One sunny afternoon this week, a well-heeled crowd was milling around a showroom at Gooding and Co, the antique car auctioneer, to preview the prized relics that would soon go on the block.
They paused to admire the sumptuous 1929 Duesenberg and spotless postwar Ferraris. They appraised a gleaming MacLaren F1 and the perfectly restored 1936 Bugatti Atalante — a specimen rumored to be worth $10 million.
But what stopped many of the car aficionados in their tracks was a decidedly less-than-perfect Bugatti, an aqua-blue racecar from 1925 with worn upholstery, peeling paint on the hood and surface rust wrapped around its rear strut.
Despite the superficial flaws, the attention lavished on the Type 35, as the Bugatti is known, embodied an accelerating trend among car collectors that values authenticity and originality above cosmetic perfection.
In the last few decades, a growing number of hobbyists flooded the market with flawless restoration pieces and restoration experts exhausted every possibility for technological improvement. But now more and more collectors are prizing original untouched cars known as "barn finds" — vintage vehicles that had been locked up and forgotten for a half century or more.
OUT OF A BARN
"They drag them out of a barn after 50 years and don't even clean the dust off" before they are submitted for competition, said Ian Davey, the co-owner of RX Autoworks, a Vancouver restorer who gained worldwide praise last year for an award-winning Alfa Romeo restoration.
"I guess it's not good news for my line of work," he added with a chuckle.
The Bugatti Type 35, a two-liter, 90-horsepower model that practically swept every Grand Prix race from Tripoli to Boulogne in the late 1920s, will be auctioned on Saturday at the Pebble Beach Concours d'Elegance. One of the most exclusive annual competitions for classic cars, it has morphed into a full-blown week-long festival.
The Type 35 is estimated to fetch between $2.5 million and $3 million but could go for much higher, if the recent trend favoring originals holds up.
The Pebble Beach show will feature 260 historic cars, including classic Lincolns, as Ford Motor Co tries to revive its luxury brand.
Last year, Gooding and Co auctioned a well-preserved Shelby Cobra for $1.3 million, well over the estimated price range of $800,000 to $1 million.

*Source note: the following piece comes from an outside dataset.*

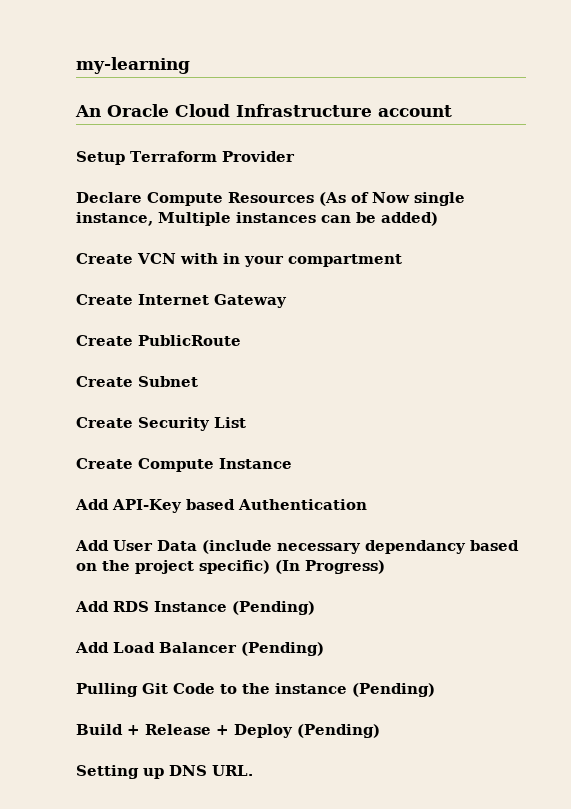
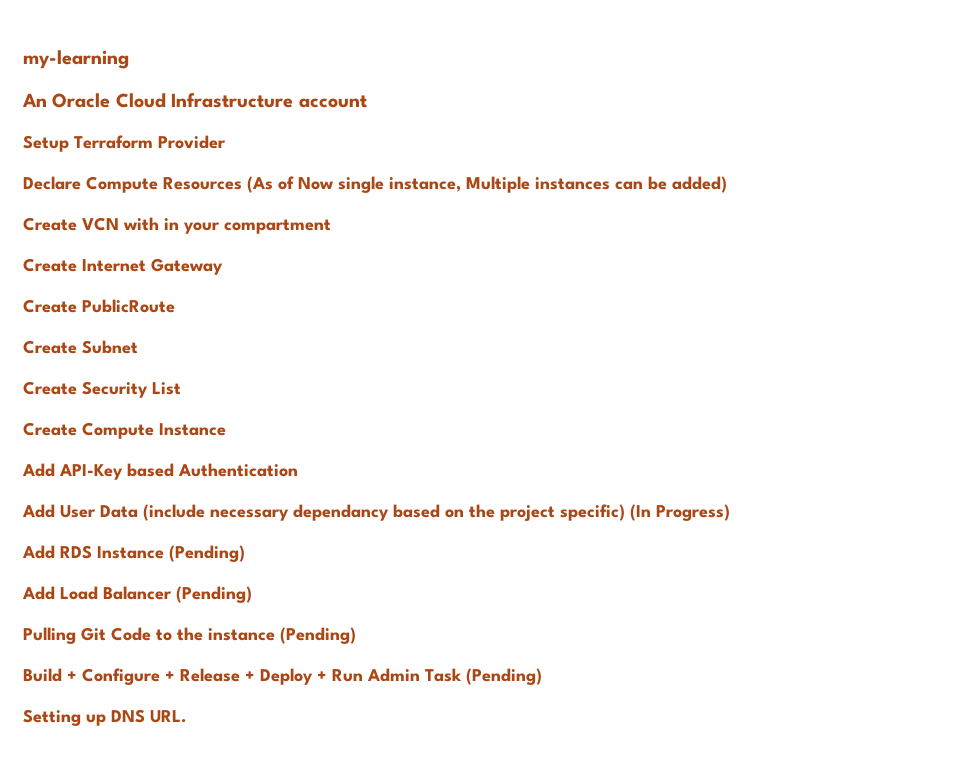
- Build + Release + Deploy (Pending)
+ Build + Configure + Release + Deploy + Run Admin Task (Pending)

"It was a very common car on the market but a supreme original," said Paul Hageman, a Gooding specialist. "These cars are becoming increasingly important, increasingly valuable."
Some say the shift in taste is a sign the U.S. classic car market is maturing. The classic car market remains young compared with that of antique art, watches or furniture.
DOCUMENT OF HISTORY
"We see original cars as a document of history," said Peter Hageman, Paul Hageman's father and the chief judge of the "preservation class" at the Pebble Beach Concours d'Elegance, which added a new competition category in 2007 to recognize the cars.
"If they have been modified or changed or restored, it modifies the story."
Still, many of the top U.S. collectors continue to put a higher value on flawlessly restored models, while the European market has long shown greater favor to time-worn cars. But Peter Hageman said with a hint of satisfaction that the growing preservation movement in the United States suggested a diminishing gap between Old World sophistication and New World glitz.
"There are people who like wools and leathers, and then those who like chrome and glass," he said. "Europeans have more of a sense of old streets, old buildings, and old furniture. Europeans are quite ahead of us in many ways."
Collectors these days even tell technicians to go to great lengths to make a car for which they paid hundreds of thousands of dollars look worn look by distressing the leather upholstery or not polishing exposed metal, mechanics said.
"In their zest to have the best-preserved car they end up resurrecting a corpse, dressing it up in brand new finery and then making it look old again," said Herbert Glasier, a mechanic at Alan Taylor Co, an Orange County restoration shop.
But enthusiasts insist that an experienced eye will always spot the difference between the new fake and a time-tested gem like the 1932 Stutz LeBaron sedan that won the prewar preserved car award at Pebble Beach last year.
Much of the paint has separated from the body and the interior suffered some damage from moths and mites, said Jim Callahan, the car's owner. But at car competitions and gatherings, Callahan said, the showstopper is usually guaranteed to be the Stutz — rust and all.
"This is the one everybody's interested in next to these perfect things that are too good to be true," said Callahan, an Oakland, California-based piano dealer, who also expresses a preference for vintage Steinways and worn leather jackets.
In 2007, before he submitted a different vintage model for competition, he debated whether to glue tiny specks of stripped paint back onto the car. But he was later glad he did not, after one of the judges told him they were impressed by his "restraint."
"You won't believe how many people still ask me: ‘When are you going to repaint it? When are you going to restore it?" Callahan said of his beloved Stutz. "They just don't get it."